Even if MATS alumni defect to work on pure capabilities, we would still prefer them to be more value-aligned than otherwise (though of course this has to be weighed against the boost MATS gave to their research abilities).
Regarding “AI control,” I suspect you might be underestimating the support that this metastrategy has garnered in the technical AI safety community, particularly among prosaic AGI safety thought leaders. I see Paul’s decision to leave ARC in favor of the US AISI as a potential endorsement of the AI control paradigm over intent alignment, rather than necessarily an endorsement of an immediate AI pause (I would update against this if he pushes more for a pause than for evals and regulations). I do not support AI control to the exclusion of other metastrategies (including intent alignment and Pause AI), but I consider it a vital and growing component of my strategy portfolio.
It’s true that many AI safety projects are pivoting towards AI governance. I think the establishment of AISIs is wonderful; I am in contact with MATS alumni Alan Cooney and Max Kauffman at the UK AISI and similarly want to help the US AISI with hiring. I would have been excited for Vivek Hebbar’s, Jeremy Gillen’s, Peter Barnett’s, James Lucassen’s, and Thomas Kwa’s research in empirical agent foundations to continue at MIRI, but I am also excited about the new technical governance focus that MATS alumni Lisa Thiergart and Peter Barnett are exploring. I additionally have supported AI safety org accelerator Catalyze Impact as an advisor and Manifund Regrantor and advised several MATS alumni founding AI safety projects; it’s not easy to attract or train good founders!
MATS has been interested in supporting more AI governance research since Winter 2022-23, when we supported Richard Ngo and Daniel Kokotajlo (although both declined to accept scholars past the training program) and offered support to several more AI gov researchers.
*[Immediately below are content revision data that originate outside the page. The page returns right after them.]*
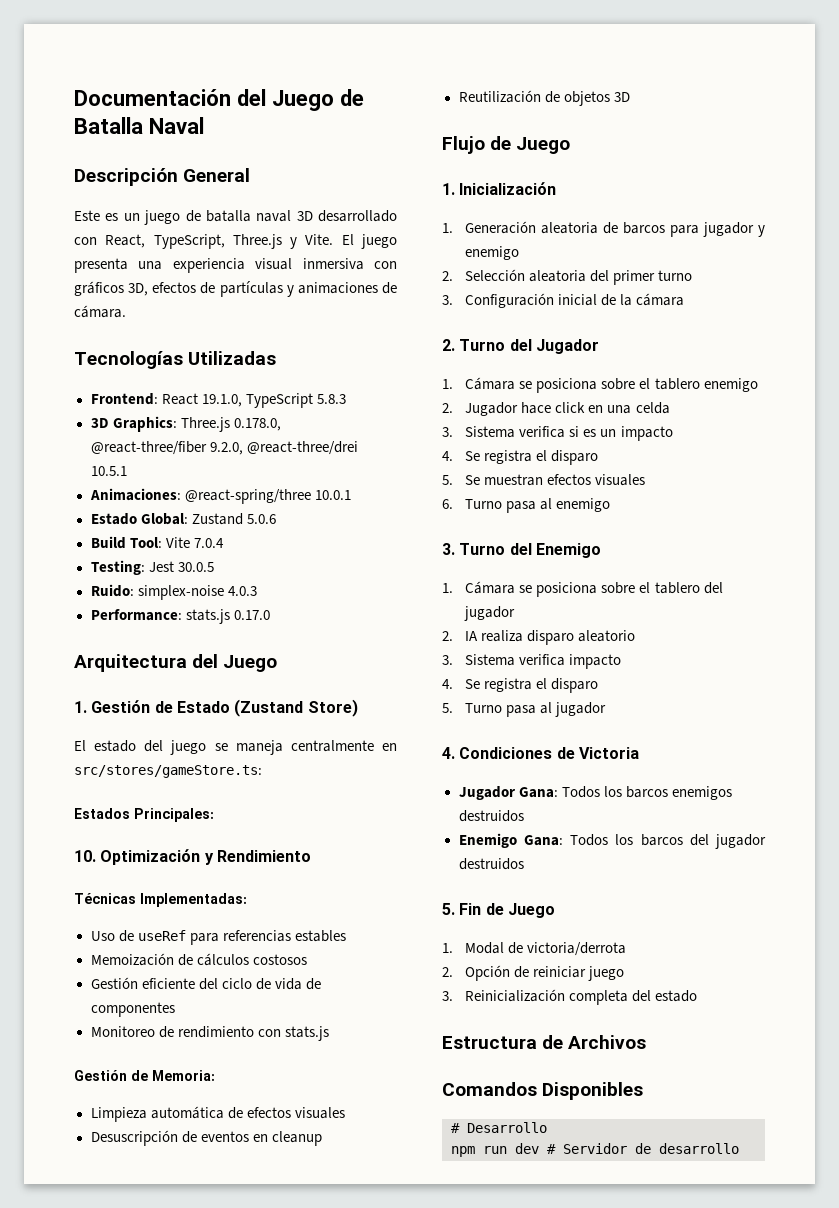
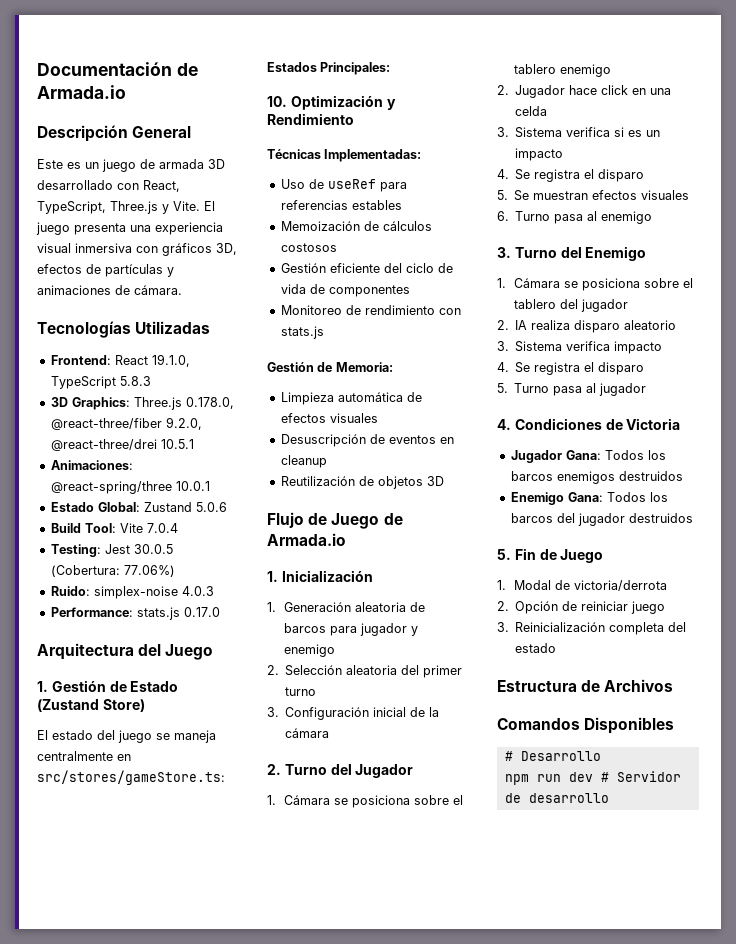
- Documentación del Juego de Batalla Naval
+ Documentación de Armada.io
- Este es un juego de batalla naval 3D desarrollado con React, TypeScript, Three.js y Vite.
+ Este es un juego de armada 3D desarrollado con React, TypeScript, Three.js y Vite.
- Testing: Jest 30.0.5
+ Testing: Jest 30.0.5 (Cobertura: 77.06%)
- Flujo de Juego
+ Flujo de Juego de Armada.io

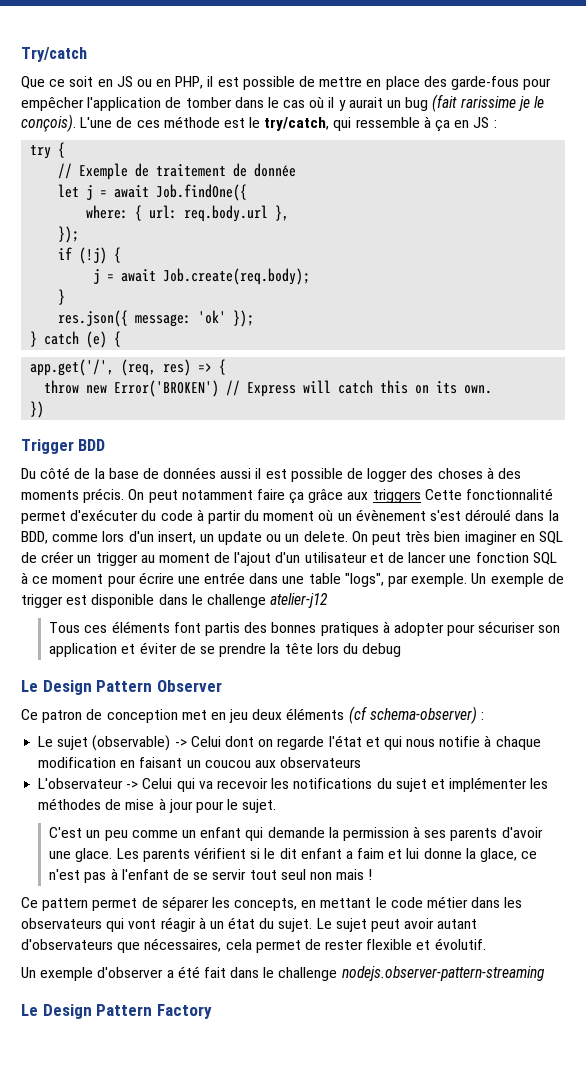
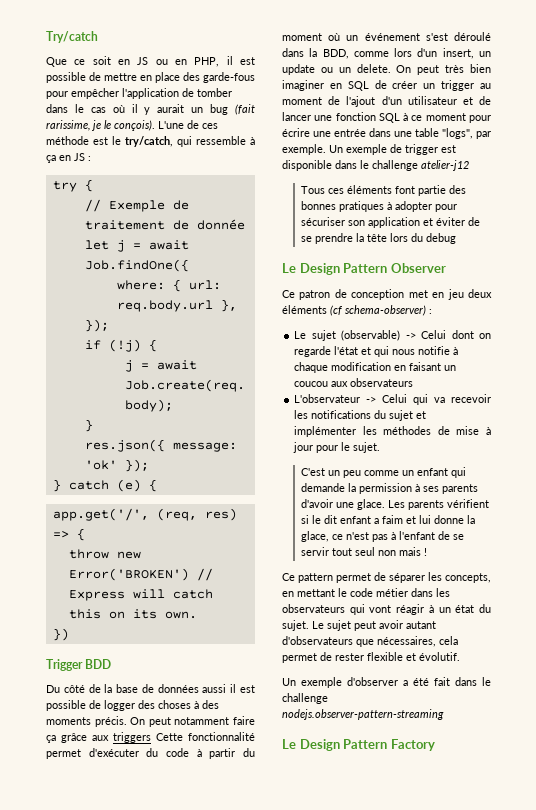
- Que ce soit en JS ou en PHP, il est possible de mettre en place des garde-fous pour empêcher l'application de tomber dans le cas où il y aurait un bug (fait rarissime je le conçois).
+ Que ce soit en JS ou en PHP, il est possible de mettre en place des garde-fous pour empêcher l'application de tomber dans le cas où il y aurait un bug (fait rarissime, je le conçois).
- On peut notamment faire ça grâce aux triggers Cette fonctionnalité permet d'exécuter du code à partir du moment où un évènement s'est déroulé dans la BDD, comme lors d'un insert, un update ou un delete.
+ On peut notamment faire ça grâce aux triggers Cette fonctionnalité permet d'exécuter du code à partir du moment où un événement s'est déroulé dans la BDD, comme lors d'un insert, un update ou un delete.
- Tous ces éléments font partis des bonnes pratiques à adopter pour sécuriser son application et éviter de se prendre la tête lors du debug
+ Tous ces éléments font partie des bonnes pratiques à adopter pour sécuriser son application et éviter de se prendre la tête lors du debug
In Summer 2023, we reached out to seven handpicked governance/strategy mentors (some of which you recommended, Akash), though only one was interested in mentoring. In Winter 2023-24 we tried again, with little success. In preparation for the upcoming Summer 2024 and Winter 2024-25 Programs, we reached out to 25 AI gov/policy/natsec researchers (who we asked to also share with their networks) and received expressions of interest from 7 further AI gov researchers. As you can see from our website, MATS is supporting four AI gov mentors in Summer 2024 (six if you count Matija Franklin and Philip Moreira Tomei, who are primarily working on value alignment). We’ve additionally reached out to RAND, IAPS, and others to provide general support. MATS is considering a larger pivot, but available mentors are clearly a limiting constraint. Please contact me if you’re an AI gov researcher and want to mentor!
Part of the reason that AI gov mentors are harder to find is that programs like the RAND TASP, GovAI, IAPS, Horizon, ERA, etc. fellowships seem to be doing a great job collectively of leveraging the available talent. It’s also possible that AI gov researchers are discouraged from mentoring at MATS because of our obvious associations with AI alignment (it’s in the name) and the Berkeley longtermist/rationalist scene (we’re talking on LessWrong and operate in Berkeley). We are currently considering ways to support AI gov researchers who don’t want to affiliate with the alignment, x-risk, longtermist, or rationalist communities.
I’ll additionally note that MATS has historically supported much research that indirectly contributes to AI gov/policy, such as Owain Evans’, Beth Barnes’, and Francis Rhys Ward’s capabilities evals, Evan Hubinger’s alignment evals, Jeffrey Ladish’s capabilities demos, Jesse Clifton’s and Caspar Oesterheldt’s cooperation mechanisms, etc.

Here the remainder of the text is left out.